For integration with respect to continuous martingales (such as Brownian motion), which one you take as a simple process will not matter, as mentioned by Will in his answer. Indeed, Oksendal (2010) defines the stochastic integral by constructing the integral first for the processes of type (2), while Cont and Tankov (2004) or Karatzas and Shreve (1998) consider first processes of type (1).

In a more general theory of stochastic integration based on semimartingales (which can be discontinuous), one typically considers integration of caglad processes. Therefore, one starts to build integrals with simple processes of type (1). I found two justifications for it in the literature.


(1) As shown in Protter (2004), if we consider a stochastic integral of a cadlag process with respect to semimartingale then the resulting integral may not be a martingale even if the process with respect to which we define the integral is. On the other hand, an integral of a caglad process with respect to a martingale will be a martingale.

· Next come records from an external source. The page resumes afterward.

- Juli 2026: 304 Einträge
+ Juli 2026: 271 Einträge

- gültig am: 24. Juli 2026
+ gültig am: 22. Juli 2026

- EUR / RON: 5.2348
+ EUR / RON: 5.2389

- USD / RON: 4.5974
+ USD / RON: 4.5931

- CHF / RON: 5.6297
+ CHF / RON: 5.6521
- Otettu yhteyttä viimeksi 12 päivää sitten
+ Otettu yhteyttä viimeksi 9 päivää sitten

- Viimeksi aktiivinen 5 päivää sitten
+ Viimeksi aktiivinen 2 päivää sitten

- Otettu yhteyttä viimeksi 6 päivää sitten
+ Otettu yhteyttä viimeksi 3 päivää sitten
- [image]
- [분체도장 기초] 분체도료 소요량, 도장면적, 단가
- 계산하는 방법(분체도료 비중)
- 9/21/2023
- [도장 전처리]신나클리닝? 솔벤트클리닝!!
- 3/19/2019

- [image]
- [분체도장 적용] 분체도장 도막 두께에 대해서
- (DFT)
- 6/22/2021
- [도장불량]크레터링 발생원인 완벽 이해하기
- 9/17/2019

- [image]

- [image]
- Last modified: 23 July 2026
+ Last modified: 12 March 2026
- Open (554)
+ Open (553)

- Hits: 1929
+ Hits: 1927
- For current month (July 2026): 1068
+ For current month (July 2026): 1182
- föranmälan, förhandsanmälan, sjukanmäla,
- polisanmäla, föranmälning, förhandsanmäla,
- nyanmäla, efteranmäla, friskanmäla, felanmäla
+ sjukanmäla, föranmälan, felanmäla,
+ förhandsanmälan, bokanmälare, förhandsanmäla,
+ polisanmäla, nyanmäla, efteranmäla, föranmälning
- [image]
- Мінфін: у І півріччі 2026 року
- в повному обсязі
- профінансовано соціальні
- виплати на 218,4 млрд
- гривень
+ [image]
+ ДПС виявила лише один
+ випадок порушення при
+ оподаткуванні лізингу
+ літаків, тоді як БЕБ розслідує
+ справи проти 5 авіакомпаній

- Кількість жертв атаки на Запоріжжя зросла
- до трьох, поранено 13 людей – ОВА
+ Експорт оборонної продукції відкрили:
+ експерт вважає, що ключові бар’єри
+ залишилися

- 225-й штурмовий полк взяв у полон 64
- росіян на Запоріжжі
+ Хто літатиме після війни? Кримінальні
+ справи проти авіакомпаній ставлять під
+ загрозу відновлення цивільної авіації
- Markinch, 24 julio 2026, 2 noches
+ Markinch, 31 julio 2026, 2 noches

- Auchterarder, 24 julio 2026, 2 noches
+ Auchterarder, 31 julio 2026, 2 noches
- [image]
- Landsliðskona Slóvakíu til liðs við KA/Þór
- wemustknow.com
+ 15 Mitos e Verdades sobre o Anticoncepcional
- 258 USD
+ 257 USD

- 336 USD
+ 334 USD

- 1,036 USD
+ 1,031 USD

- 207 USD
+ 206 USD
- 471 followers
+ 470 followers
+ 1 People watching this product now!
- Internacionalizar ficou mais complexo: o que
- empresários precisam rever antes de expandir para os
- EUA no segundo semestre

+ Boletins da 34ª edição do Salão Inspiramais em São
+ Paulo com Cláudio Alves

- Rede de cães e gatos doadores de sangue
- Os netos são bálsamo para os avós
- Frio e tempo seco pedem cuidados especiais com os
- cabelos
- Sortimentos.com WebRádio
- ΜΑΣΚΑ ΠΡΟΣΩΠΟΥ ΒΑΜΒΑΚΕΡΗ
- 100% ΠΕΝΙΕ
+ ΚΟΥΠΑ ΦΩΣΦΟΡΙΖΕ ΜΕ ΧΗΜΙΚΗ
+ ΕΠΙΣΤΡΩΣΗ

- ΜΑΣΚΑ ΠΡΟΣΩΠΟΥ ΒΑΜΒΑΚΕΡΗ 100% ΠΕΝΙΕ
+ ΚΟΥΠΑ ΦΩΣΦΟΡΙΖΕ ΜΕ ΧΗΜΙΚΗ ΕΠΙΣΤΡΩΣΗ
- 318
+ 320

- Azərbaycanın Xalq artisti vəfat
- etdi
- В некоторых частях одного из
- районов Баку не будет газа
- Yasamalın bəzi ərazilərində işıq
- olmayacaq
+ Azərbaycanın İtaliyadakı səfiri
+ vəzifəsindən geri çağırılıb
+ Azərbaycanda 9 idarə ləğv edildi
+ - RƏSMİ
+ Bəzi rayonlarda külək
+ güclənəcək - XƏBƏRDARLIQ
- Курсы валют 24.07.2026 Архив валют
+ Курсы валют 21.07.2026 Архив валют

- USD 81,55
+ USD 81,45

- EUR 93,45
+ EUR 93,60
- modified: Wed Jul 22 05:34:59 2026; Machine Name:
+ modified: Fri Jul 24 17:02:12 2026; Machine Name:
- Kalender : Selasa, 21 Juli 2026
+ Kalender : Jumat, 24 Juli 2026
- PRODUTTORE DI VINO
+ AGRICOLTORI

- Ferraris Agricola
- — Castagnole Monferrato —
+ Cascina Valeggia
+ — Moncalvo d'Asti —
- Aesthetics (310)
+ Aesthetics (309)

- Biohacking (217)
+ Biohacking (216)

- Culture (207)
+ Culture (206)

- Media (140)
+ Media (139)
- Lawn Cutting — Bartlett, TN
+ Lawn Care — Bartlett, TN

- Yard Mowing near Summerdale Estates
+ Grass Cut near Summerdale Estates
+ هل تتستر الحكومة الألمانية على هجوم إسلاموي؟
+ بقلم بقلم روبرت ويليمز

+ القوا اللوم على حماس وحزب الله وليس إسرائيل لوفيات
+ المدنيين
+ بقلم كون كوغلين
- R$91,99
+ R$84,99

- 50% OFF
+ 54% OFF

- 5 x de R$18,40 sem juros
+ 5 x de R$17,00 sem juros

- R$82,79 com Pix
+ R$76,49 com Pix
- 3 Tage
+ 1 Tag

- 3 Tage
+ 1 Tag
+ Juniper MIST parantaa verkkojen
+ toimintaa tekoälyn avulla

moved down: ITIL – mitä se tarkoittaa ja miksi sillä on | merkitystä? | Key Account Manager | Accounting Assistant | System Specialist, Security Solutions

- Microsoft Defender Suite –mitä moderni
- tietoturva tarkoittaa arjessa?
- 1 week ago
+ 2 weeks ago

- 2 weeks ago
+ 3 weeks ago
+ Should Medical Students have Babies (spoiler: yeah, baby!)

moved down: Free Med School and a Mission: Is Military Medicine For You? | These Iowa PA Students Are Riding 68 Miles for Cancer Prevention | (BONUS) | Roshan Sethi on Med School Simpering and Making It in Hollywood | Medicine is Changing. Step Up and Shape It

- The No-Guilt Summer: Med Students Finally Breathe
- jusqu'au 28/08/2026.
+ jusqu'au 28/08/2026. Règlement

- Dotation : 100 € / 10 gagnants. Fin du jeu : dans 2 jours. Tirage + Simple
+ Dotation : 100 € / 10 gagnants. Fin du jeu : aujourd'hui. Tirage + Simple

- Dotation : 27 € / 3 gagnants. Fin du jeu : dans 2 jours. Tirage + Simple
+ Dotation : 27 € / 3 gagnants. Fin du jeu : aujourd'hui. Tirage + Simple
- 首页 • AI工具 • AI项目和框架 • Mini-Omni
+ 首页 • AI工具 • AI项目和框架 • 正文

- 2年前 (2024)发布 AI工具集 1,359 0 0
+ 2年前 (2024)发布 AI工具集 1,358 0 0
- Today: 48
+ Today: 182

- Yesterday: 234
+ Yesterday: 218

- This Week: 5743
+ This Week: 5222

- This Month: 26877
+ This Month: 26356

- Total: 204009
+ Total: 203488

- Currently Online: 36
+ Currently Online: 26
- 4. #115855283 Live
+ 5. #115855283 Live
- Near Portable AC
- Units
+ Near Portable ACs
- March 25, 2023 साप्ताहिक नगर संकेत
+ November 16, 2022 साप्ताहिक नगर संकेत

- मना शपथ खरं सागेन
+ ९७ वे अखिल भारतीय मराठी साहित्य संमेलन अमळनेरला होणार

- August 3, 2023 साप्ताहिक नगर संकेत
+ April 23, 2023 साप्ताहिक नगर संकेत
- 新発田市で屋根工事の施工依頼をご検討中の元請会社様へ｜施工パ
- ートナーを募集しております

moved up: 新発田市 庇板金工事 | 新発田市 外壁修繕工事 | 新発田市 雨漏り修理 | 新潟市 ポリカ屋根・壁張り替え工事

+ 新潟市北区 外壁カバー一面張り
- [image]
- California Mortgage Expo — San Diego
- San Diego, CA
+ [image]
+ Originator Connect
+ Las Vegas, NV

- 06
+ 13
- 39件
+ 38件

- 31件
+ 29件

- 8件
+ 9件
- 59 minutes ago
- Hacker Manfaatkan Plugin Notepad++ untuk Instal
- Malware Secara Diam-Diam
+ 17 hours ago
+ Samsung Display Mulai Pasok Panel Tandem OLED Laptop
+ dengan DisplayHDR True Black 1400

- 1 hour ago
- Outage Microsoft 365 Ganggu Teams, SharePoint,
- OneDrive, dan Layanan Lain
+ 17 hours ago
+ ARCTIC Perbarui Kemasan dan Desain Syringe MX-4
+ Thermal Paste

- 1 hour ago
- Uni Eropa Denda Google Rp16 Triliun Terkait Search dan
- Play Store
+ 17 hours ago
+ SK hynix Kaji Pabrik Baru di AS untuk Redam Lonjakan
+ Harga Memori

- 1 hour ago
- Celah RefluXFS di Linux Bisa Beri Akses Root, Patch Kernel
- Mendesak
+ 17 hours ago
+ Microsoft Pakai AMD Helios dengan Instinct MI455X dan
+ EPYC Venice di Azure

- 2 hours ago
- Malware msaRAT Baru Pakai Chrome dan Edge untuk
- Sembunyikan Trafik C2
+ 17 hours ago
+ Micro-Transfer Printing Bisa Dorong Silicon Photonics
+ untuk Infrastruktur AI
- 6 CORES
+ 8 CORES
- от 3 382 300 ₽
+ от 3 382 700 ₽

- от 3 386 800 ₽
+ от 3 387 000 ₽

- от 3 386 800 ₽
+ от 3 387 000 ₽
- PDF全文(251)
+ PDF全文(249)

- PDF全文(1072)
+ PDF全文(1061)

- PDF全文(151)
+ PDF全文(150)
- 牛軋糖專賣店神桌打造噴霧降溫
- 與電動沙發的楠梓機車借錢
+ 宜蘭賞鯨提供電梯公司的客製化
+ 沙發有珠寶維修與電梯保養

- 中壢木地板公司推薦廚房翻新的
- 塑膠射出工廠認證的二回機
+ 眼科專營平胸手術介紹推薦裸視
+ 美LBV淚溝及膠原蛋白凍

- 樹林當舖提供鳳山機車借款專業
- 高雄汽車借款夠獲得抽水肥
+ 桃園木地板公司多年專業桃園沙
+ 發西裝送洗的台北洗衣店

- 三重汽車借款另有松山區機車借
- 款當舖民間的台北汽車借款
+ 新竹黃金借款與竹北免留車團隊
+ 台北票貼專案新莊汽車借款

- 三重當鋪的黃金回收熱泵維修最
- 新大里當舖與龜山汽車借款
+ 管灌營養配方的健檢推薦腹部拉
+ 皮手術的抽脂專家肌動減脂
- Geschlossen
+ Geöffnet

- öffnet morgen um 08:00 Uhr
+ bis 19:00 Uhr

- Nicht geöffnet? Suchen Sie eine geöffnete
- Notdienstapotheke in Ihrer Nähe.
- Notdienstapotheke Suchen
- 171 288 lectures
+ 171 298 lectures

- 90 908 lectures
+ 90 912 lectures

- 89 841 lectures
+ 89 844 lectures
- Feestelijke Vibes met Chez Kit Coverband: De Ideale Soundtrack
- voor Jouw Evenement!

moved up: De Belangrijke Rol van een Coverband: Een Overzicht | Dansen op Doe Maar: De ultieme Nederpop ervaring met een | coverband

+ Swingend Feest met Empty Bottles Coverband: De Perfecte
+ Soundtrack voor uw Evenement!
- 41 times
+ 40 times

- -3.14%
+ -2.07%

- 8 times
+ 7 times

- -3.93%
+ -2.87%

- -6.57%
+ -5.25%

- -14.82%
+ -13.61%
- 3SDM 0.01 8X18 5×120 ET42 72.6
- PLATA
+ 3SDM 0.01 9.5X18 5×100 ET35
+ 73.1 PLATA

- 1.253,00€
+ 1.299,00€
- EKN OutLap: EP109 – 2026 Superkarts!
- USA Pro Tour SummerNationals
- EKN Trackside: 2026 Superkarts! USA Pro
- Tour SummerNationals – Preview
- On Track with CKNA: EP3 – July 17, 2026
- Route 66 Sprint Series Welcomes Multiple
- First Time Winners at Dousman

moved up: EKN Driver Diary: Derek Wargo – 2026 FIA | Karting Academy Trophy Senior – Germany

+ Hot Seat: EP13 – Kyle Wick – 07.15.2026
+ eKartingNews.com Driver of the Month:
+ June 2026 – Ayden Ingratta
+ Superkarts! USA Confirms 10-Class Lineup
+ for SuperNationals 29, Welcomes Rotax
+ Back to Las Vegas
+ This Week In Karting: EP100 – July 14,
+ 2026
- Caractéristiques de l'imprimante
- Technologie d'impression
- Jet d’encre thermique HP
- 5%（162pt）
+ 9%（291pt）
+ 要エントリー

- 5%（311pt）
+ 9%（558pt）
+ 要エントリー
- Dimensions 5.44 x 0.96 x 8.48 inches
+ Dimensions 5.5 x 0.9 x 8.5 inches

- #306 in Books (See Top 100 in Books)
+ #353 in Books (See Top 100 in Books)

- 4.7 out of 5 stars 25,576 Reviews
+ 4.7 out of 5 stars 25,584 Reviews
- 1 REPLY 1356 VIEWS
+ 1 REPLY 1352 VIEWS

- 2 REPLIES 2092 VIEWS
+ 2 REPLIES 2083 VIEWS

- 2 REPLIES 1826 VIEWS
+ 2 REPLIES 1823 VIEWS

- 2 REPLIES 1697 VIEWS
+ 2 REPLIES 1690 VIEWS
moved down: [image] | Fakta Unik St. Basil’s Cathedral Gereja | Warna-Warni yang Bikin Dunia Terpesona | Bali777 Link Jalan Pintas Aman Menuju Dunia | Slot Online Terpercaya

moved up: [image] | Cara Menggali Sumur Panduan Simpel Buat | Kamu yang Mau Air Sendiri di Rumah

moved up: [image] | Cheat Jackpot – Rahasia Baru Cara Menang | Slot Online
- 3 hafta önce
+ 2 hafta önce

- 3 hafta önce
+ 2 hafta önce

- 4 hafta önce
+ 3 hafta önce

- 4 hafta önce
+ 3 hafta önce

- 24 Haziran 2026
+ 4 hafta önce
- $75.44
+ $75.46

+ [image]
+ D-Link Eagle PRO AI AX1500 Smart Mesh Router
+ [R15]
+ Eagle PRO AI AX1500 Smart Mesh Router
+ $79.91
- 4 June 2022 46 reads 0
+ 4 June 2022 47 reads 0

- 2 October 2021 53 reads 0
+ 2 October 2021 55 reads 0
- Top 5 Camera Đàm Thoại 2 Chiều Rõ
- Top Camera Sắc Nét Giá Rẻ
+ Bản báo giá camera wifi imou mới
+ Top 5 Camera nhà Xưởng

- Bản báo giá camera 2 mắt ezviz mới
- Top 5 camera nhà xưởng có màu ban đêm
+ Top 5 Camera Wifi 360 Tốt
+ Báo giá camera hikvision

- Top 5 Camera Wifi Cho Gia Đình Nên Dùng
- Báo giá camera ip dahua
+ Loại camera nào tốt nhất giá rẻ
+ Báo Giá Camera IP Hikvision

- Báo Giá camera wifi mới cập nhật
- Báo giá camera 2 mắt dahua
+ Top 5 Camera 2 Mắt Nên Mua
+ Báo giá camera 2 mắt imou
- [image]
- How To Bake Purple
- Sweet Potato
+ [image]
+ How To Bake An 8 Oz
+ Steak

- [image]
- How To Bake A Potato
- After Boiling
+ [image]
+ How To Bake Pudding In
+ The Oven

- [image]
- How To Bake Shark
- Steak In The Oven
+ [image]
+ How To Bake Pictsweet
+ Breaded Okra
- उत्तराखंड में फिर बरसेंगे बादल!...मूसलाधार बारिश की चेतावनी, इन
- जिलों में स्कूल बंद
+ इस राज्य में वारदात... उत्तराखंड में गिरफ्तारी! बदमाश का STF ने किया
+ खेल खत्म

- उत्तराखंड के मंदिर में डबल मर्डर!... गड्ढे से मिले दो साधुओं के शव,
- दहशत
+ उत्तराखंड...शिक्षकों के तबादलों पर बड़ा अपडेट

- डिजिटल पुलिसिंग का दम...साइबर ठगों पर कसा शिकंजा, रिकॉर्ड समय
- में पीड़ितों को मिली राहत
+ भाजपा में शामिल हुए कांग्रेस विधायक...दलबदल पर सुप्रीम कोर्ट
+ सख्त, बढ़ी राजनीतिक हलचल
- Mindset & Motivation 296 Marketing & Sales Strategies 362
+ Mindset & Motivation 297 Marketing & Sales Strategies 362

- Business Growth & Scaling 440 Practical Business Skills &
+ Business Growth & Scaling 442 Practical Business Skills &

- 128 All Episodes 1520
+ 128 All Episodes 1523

As an example (page 65), he takes $M_t=N_t-\lambda t$, a compensated Poisson process with intensity $\lambda$, with jump times denoted by $(T_i)_{i\geq 1}$ and an adapted process $H_t=1_{[0,T_1)}$. In that case, we have

$$ \int_0^t H_s dM_s = -\lambda(t\land T_1),$$

which is not a martingale. But if we consider $H_t=1_{(0,T_1]}$ then the above integral is equal to $$ \int_0^t H_s dM_s = N_{t\land T_1}-\lambda(t\land T_1),$$ which is a martingale (since a stopped martingale is a martingale).

(2) Cont and Tankov (2004) motivate restriction to caglad functions by showing that if we allow cadlag functions to be trading strategies then in the presence of jumps in the price of a stock there would be arbitrage opportunity and one would be able to earn an infinite rate of return (see Example 8.1, page 250). This justifies restriction to caglad processes when considering a suitable class of functions which we want to integrate.

PS. I am self-learning stochastic integrations so my apologies for any inaccuracies in my answer. And I am curious to hear answers' of other users!